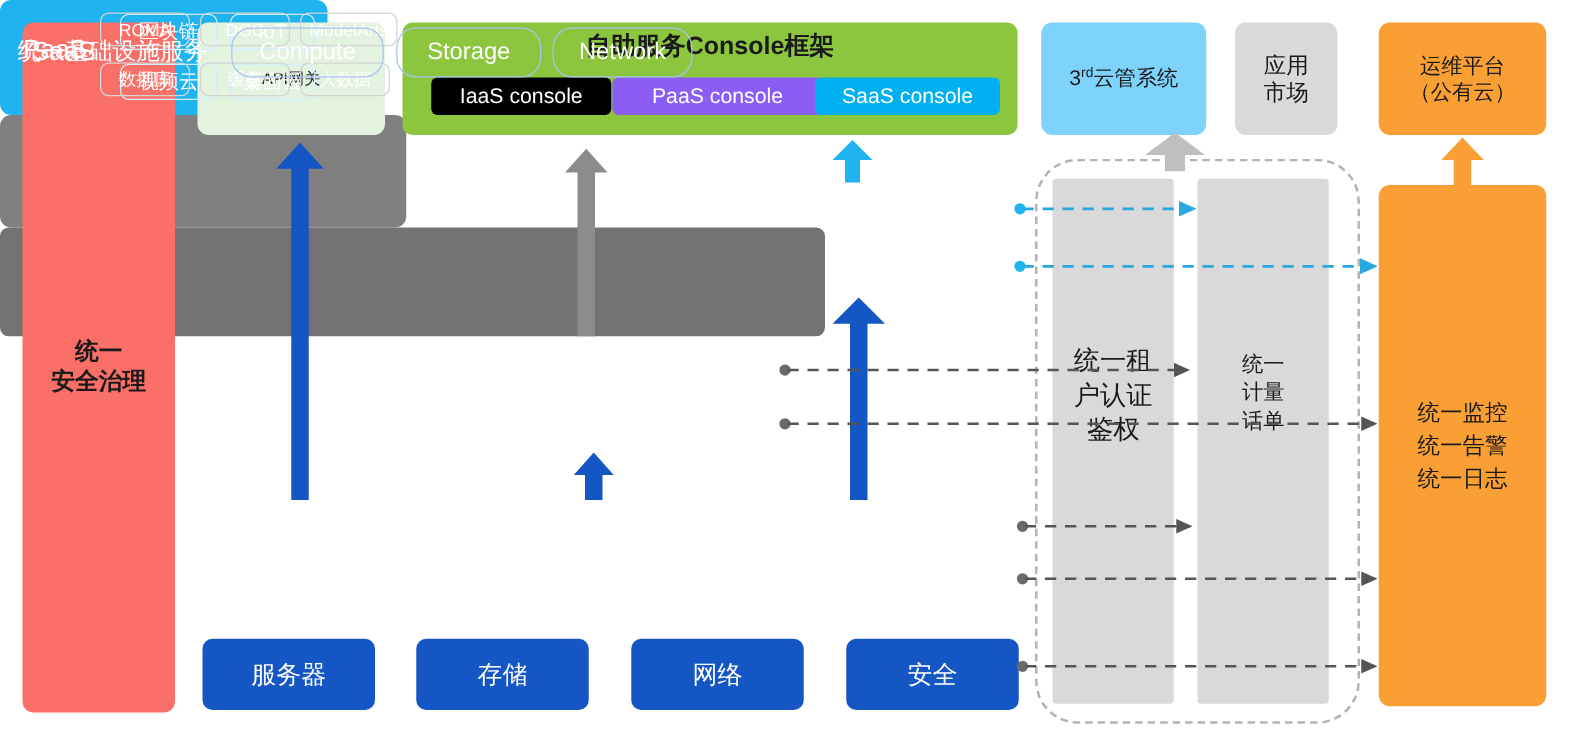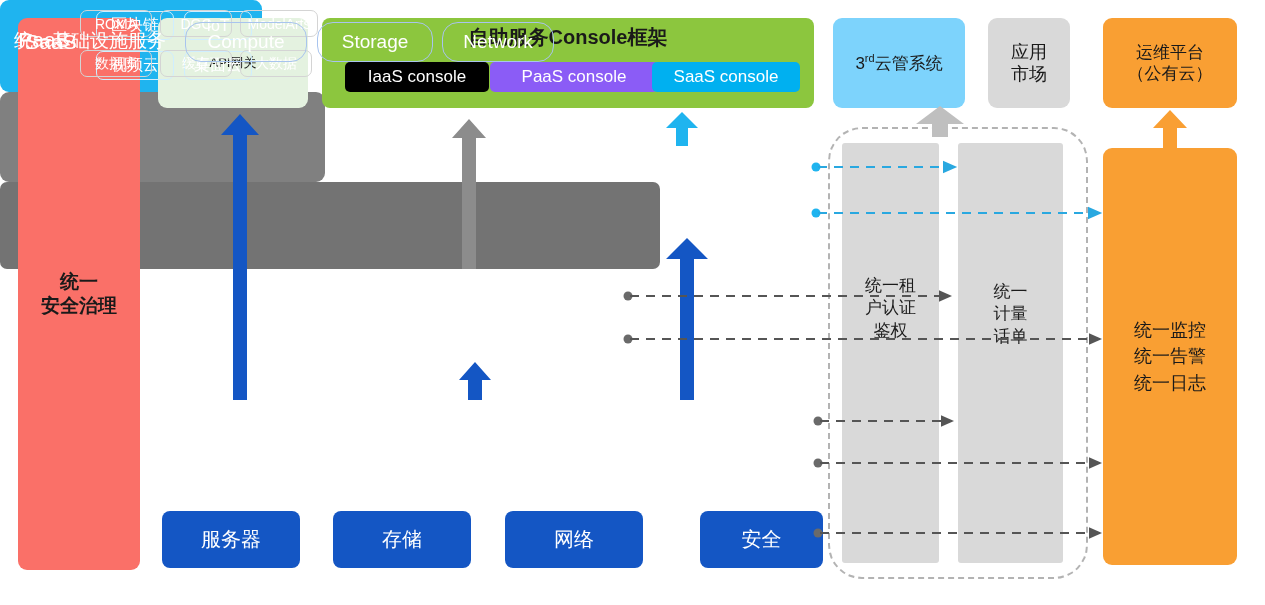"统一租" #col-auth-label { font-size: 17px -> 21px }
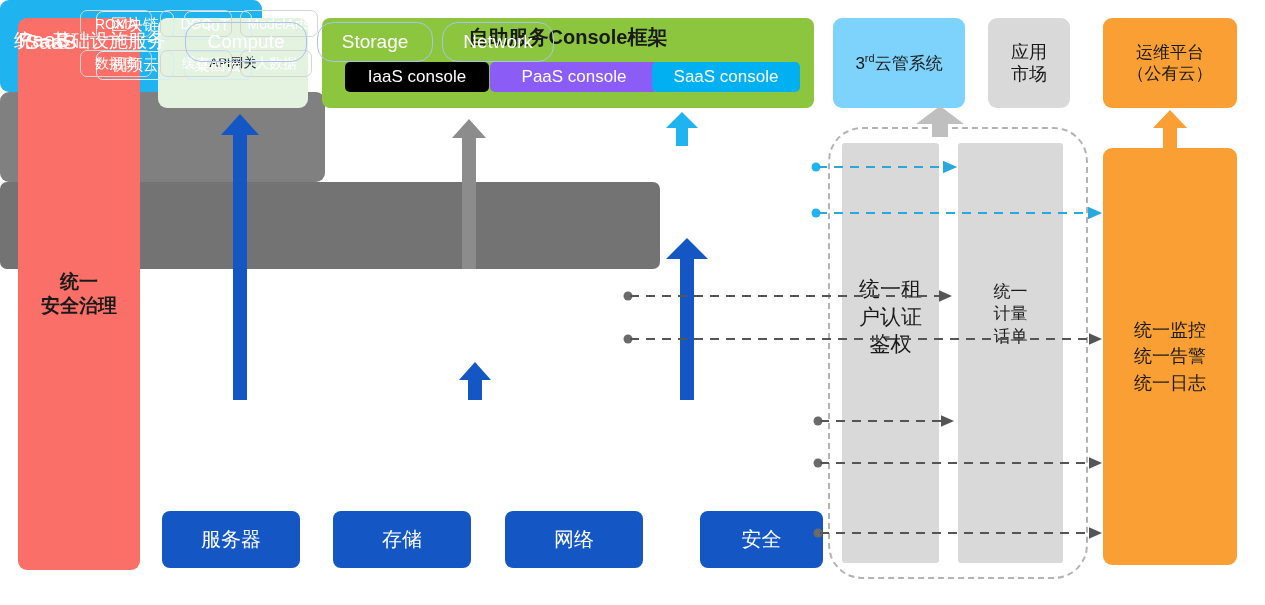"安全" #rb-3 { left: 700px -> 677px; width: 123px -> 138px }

* * *

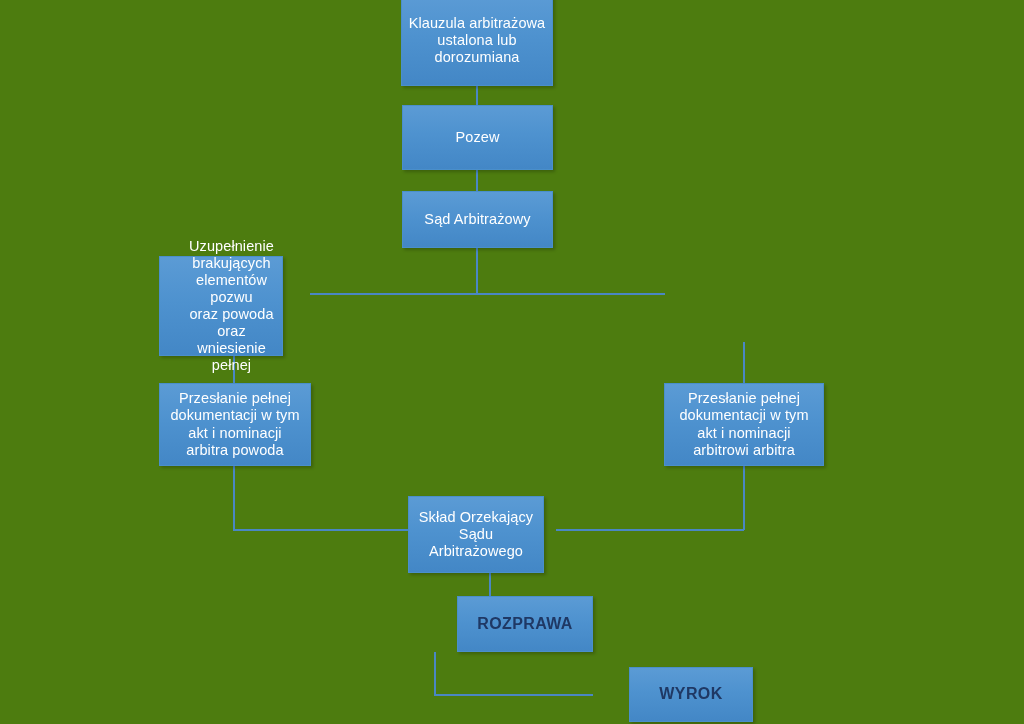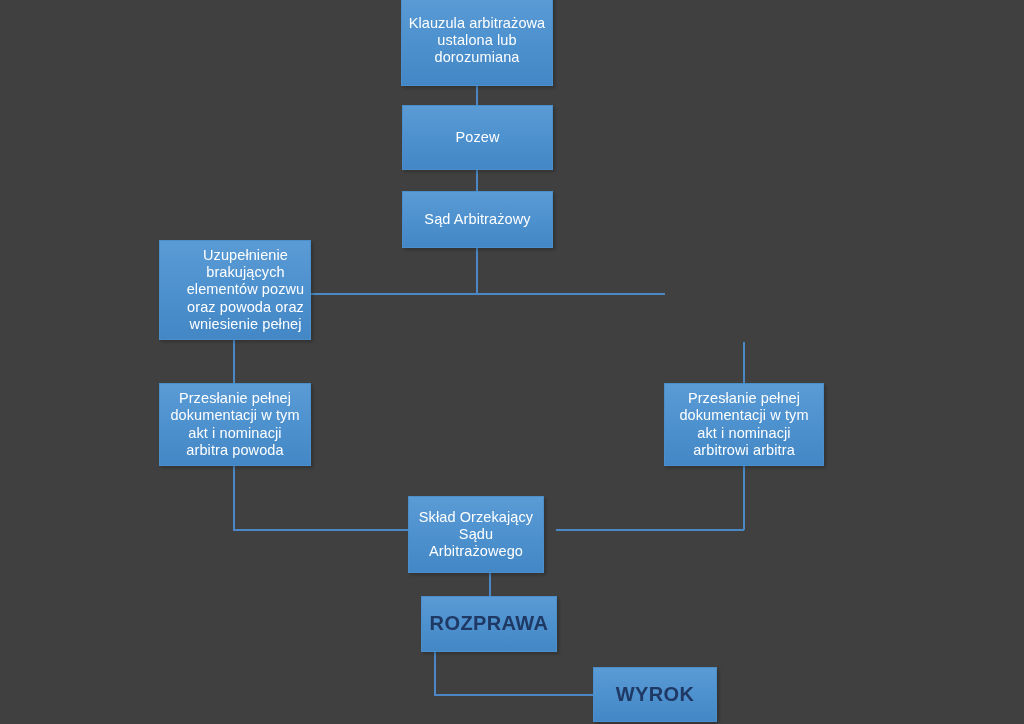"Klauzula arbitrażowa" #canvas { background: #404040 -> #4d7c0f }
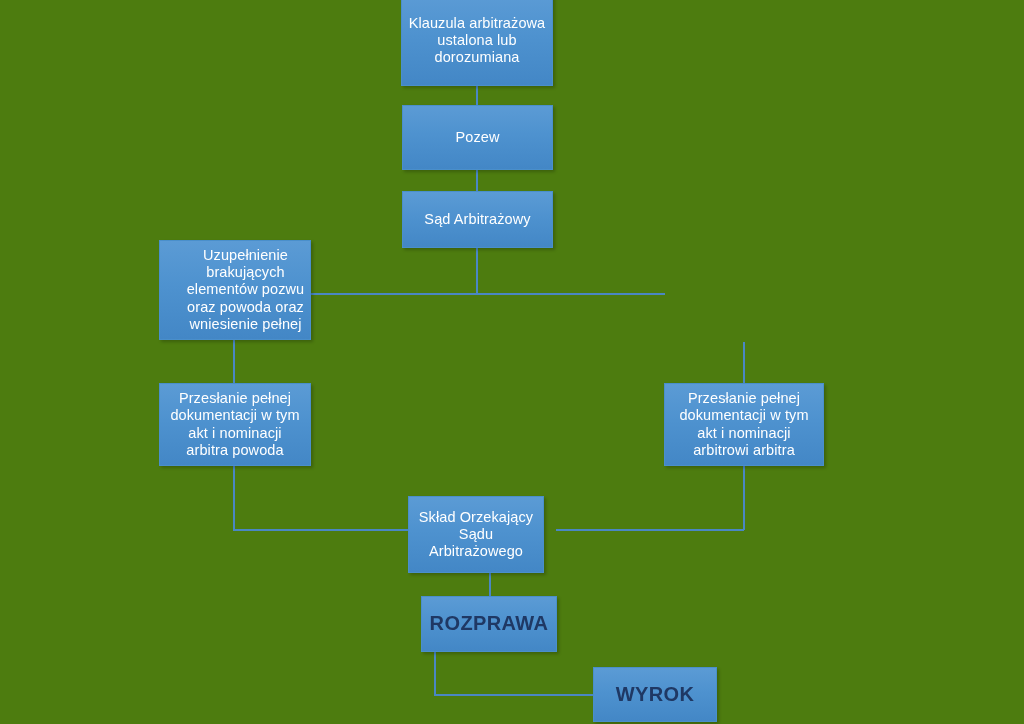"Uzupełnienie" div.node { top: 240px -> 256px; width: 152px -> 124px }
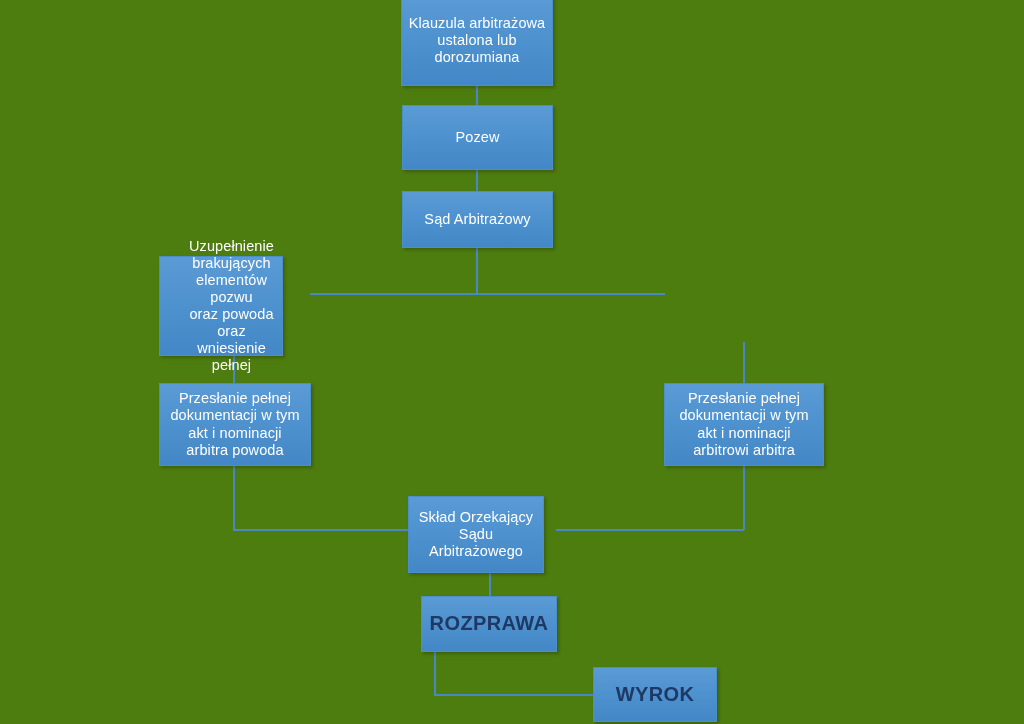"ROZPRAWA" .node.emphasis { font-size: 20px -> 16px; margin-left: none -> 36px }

--

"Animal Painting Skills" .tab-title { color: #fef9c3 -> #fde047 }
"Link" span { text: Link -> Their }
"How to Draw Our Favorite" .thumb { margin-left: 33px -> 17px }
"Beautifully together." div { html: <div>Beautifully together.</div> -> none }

What you need to do:
Your answer must consist solely of the lines above between the line holding "text: Link ->" and the line holding "html: <div>Beautifully together.</div>", inclusive, copied exactly.

Response below:
"Link" span { text: Link -> Their }
"How to Draw Our Favorite" .thumb { margin-left: 33px -> 17px }
"Beautifully together." div { html: <div>Beautifully together.</div> -> none }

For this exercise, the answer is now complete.